Kanno étudie actuellement au département d’art intermédiaire de l’Université des arts de Tokyo. En avril 2026, la biscuit gallery a accueilli sa première exposition personnelle intitulée « Trace » (« Kihai »), explorant les thèmes de l’empreinte et de la mémoire dissimulés dans les objets du quotidien.
L’artiste a toujours été fasciné par la dimension tactile des processus manuels lents, offrant la possibilité de façonner des œuvres matérielles et pérennes. « Je recrée des souvenirs qui n’ont jamais été consignés », explique le créateur. Il fait converger ce travail manuel méditatif avec la culture de la consommation rapide pour donner naissance à des objets hybrides, entre spectres de produits jetables et prototypes originels, où chaque fil devient la vibration de la pensée du créateur entrelacée aux désirs et aux attentes du propriétaire. Dans une société où les objets sont produits, acquis et mis au rebut à un rythme effréné, Kanno invite à marquer une pause pour porter un regard neuf sur notre environnement immédiat. Il détourne souvent ce qui est perçu comme des déchets — emballages, papiers de bonbons ou bouteilles en plastique — pour les élever au rang de constructions filaires complexes, fragiles et laborieuses.
Le choix de la veste Levi’s Type III revêt lui aussi une portée symbolique forte. Pièce emblématique du vestiaire quotidien, elle porte un code culturel puissant, à la croisée du vêtement de travail, de la mode de masse et de la mythologie visuelle américaine. En dépouillant la veste de sa matière première, Wakumi n’en détruit pas l’image, mais la met au contraire à nu. Il démontre la puissance de la forme pure et souligne à quel point notre perception définit les objets familiers.

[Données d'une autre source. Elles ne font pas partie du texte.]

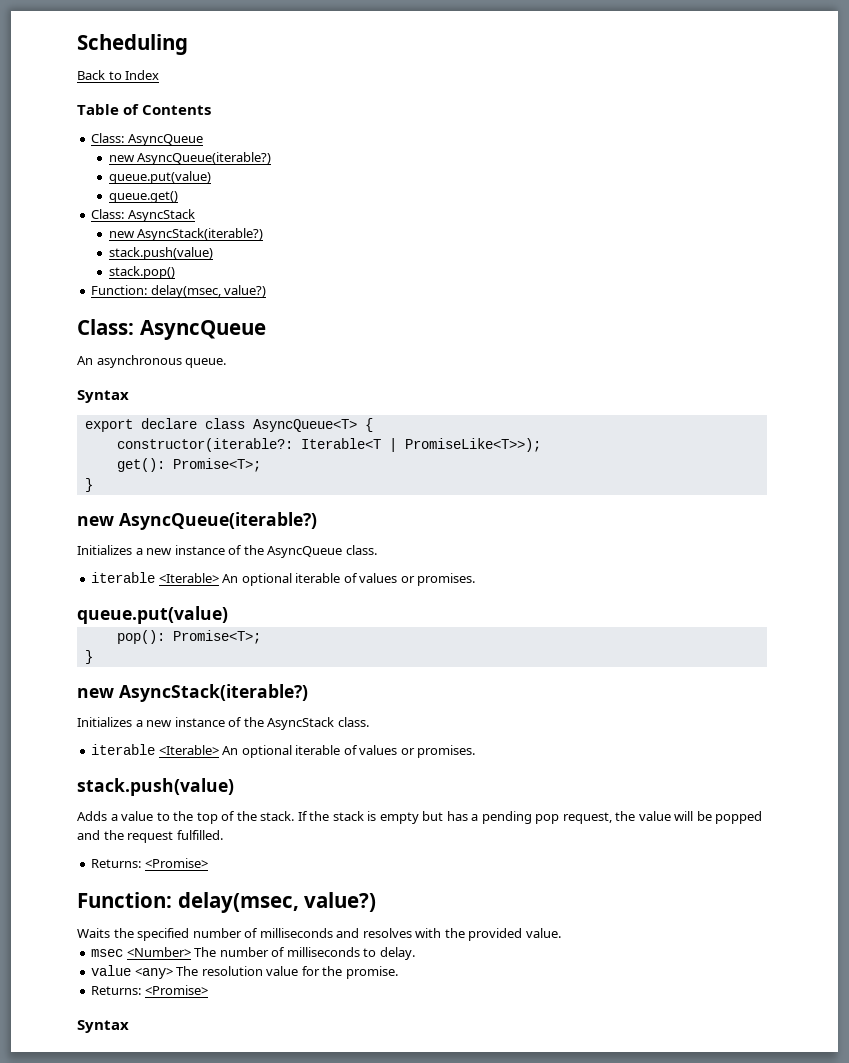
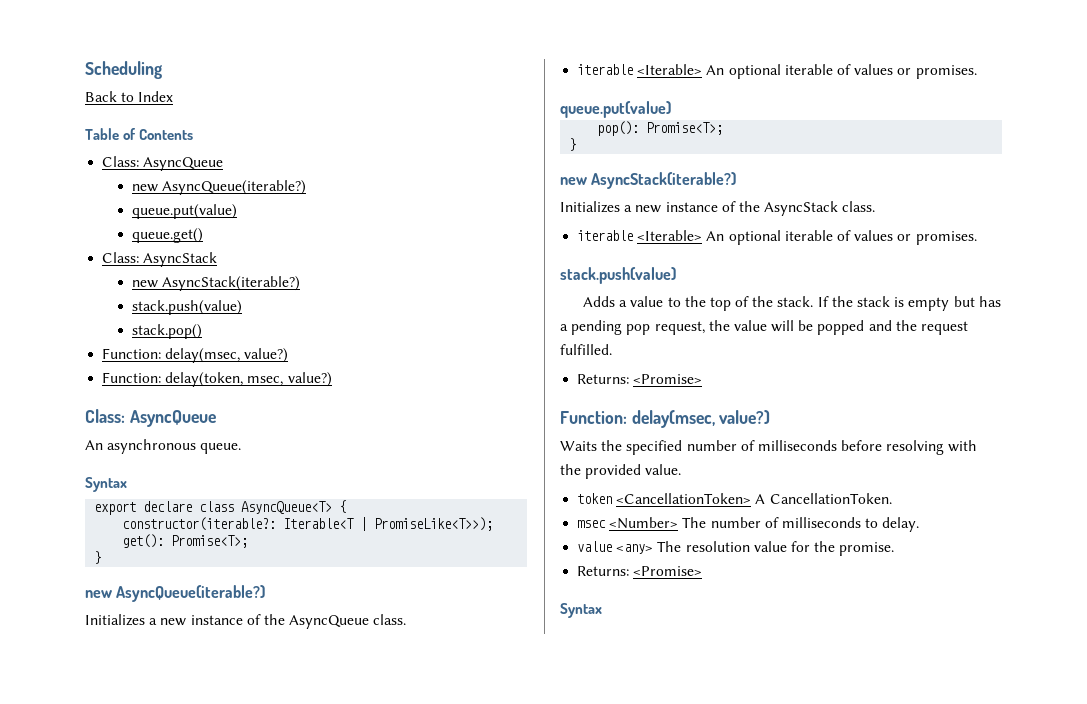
(267, 291) none -> [102,372,332,387] // Function: delay(token, msec, value?)
[336,928,412,938] and resolves -> [841,440,945,455] before resolving
(561, 933) none -> [577,493,892,504] // token <CancellationToken> A CancellationToken.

Le public y voit non seulement une prouesse technique impressionnante, mais aussi un symbole du « craft » — cet art privilégiant le processus de création au chemin le plus court vers le résultat. Face à l’automatisation, à l’immédiateté numérique et à la surproduction visuelle, une telle œuvre résonne comme une invitation à vivre différemment. C’est sans doute là que réside toute la force du projet de Wakumi Kanno.